Extracted data —
☆ ☆ ☆ ☆

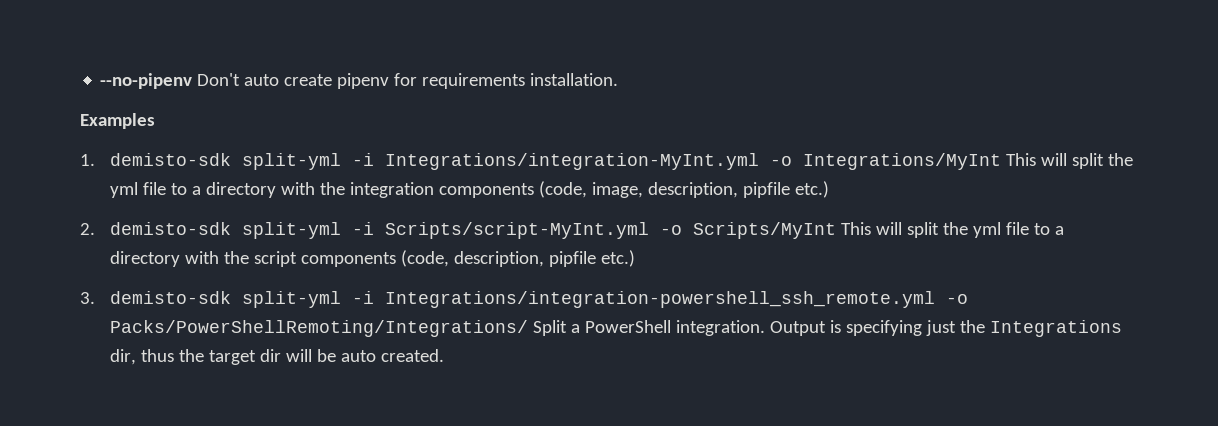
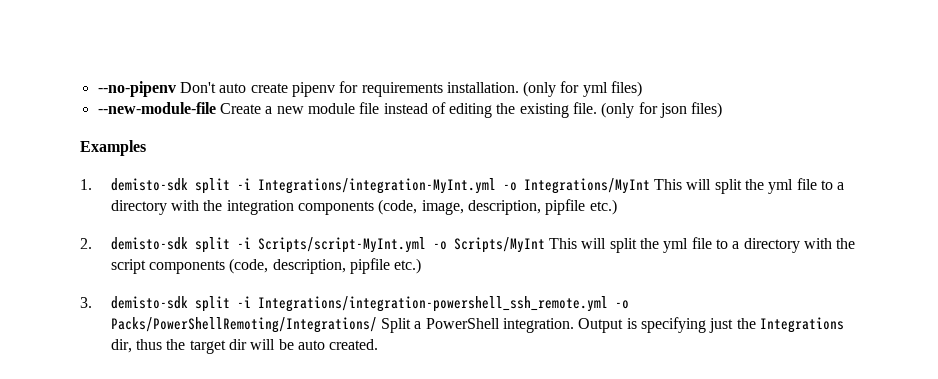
(619, 79) none -> [523,81,643,97] [97,102,723,118] (only for yml files) // --new-module-file Create a new module file instead of editing the existing file. (only for json files)
[241,153,341,170] split-yml -> [194,178,230,194] split
[241,222,341,239] split-yml -> [194,237,230,253] split
[241,291,341,308] split-yml -> [194,296,230,312] split

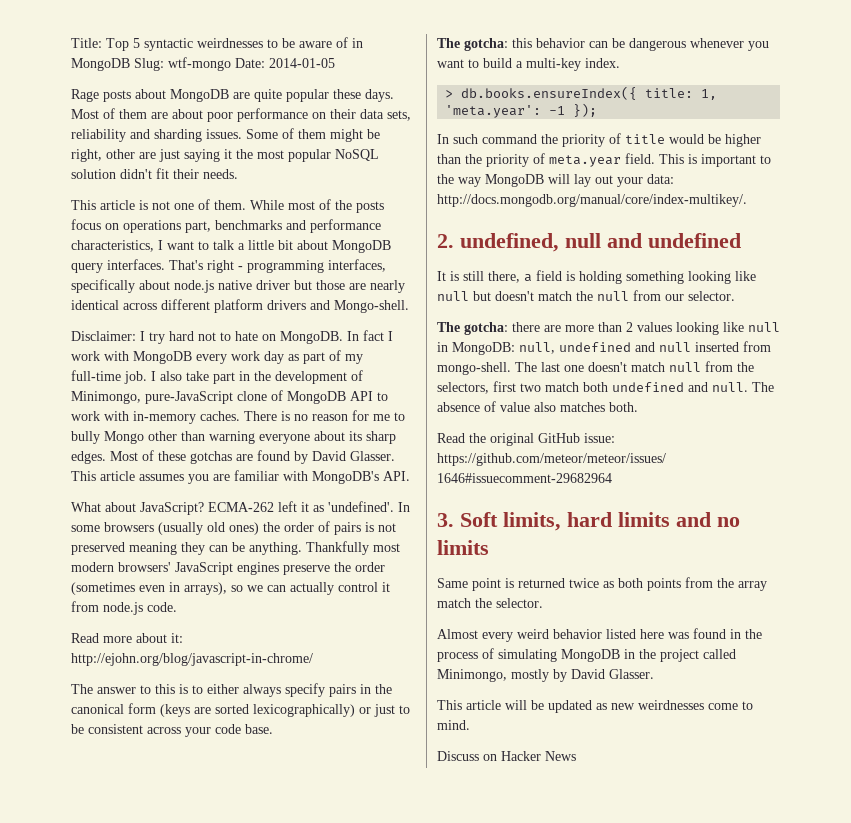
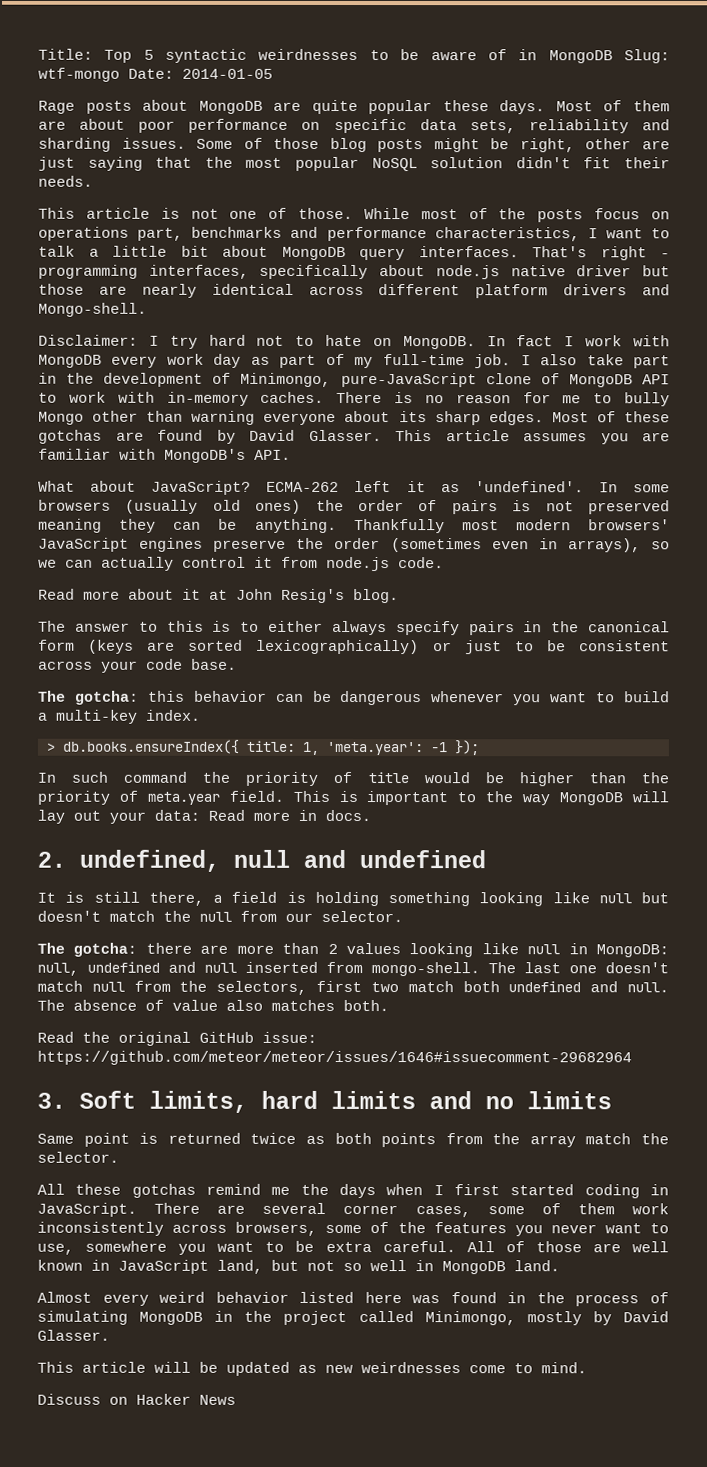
[330,109,356,119] their -> [333,118,407,134] specific
[298,129,326,139] them -> [273,137,424,153] those blog posts
[224,149,232,159] it -> [155,156,193,168] that
[214,200,246,210] them. -> [298,207,354,219] those.
[171,633,183,643] [71,653,313,666] it: http://ejohn.org/blog/javascript-in-chrome/ -> [182,588,399,604] it at John Resig's blog.
[437,194,747,207] http://docs.mongodb.org/manual/core/index-multikey/. -> [208,809,371,822] Read more in docs.
(543, 603) none -> [37,1183,669,1199] [37,1202,669,1218] [37,1221,670,1237] [37,1240,669,1255] [37,1259,560,1275] // All these gotchas remind me the days when I first started coding in JavaScript. There are several corner cases, some of them work inconsistently across browsers, some of the features you never want to use, somewhere you want to be extra careful. All of those are well known in JavaScript land, but not so well in MongoDB land.

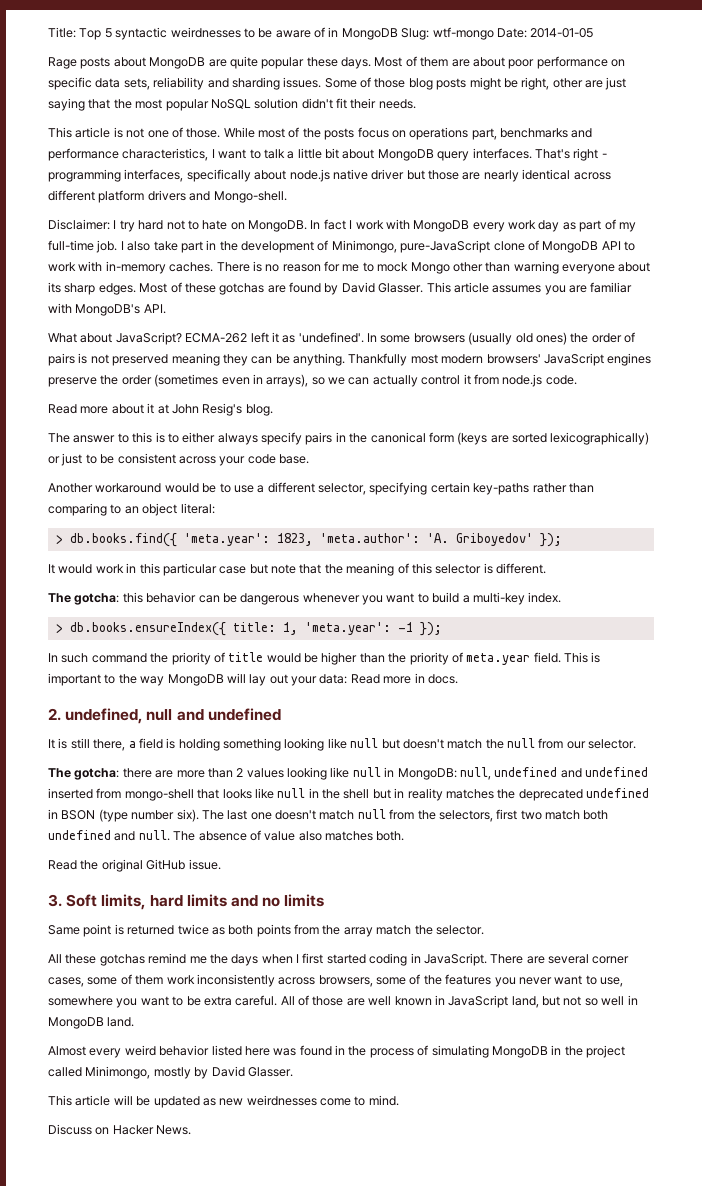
[624,392,670,407] bully -> [377,262,409,272] mock
(237, 664) none -> [48,482,594,495] [48,503,215,516] [55,533,562,547] [48,563,546,576] // Another workaround would be to use a different selector, specifying certain key-paths rather than comparing to an object literal: // > db.books.find({ 'meta.year': 1823, 'meta.author': 'A. Griboyedov' }); // It would work in this particular case but note that the meaning of this selector is different.
[204,962,237,973] null -> [585,767,648,777] undefined
[371,962,480,977] mongo-shell. -> [124,788,649,801] [48,809,199,822] mongo-shell that looks like null in the shell but in reality matches the deprecated undefined in BSON (type number six).
[262,1031,317,1043] [37,1050,632,1066] issue: https://github.com/meteor/meteor/issues/1646#issuecomment-29682964 -> [188,859,221,870] issue.
[199,1394,236,1405] News -> [156,1125,192,1135] News.

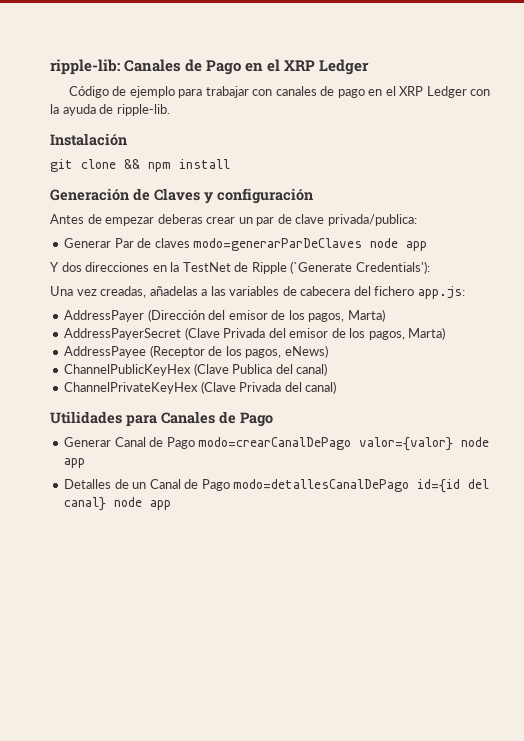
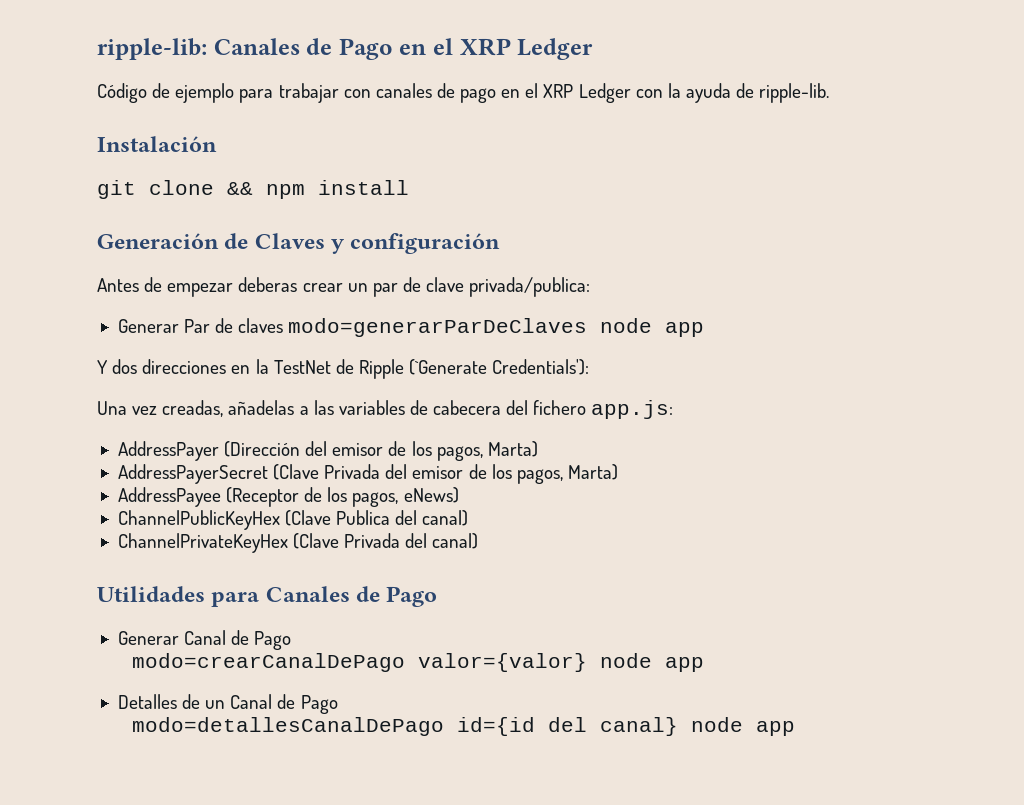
(195, 443) none -> (292, 640) //
(230, 485) none -> (338, 704) //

☆ ☆ ☆ ☆

Exercise prompt — Only lines that include "split" belong in the answer; return them from the entries above.

Output below —
[241,153,341,170] split-yml -> [194,178,230,194] split
[241,222,341,239] split-yml -> [194,237,230,253] split
[241,291,341,308] split-yml -> [194,296,230,312] split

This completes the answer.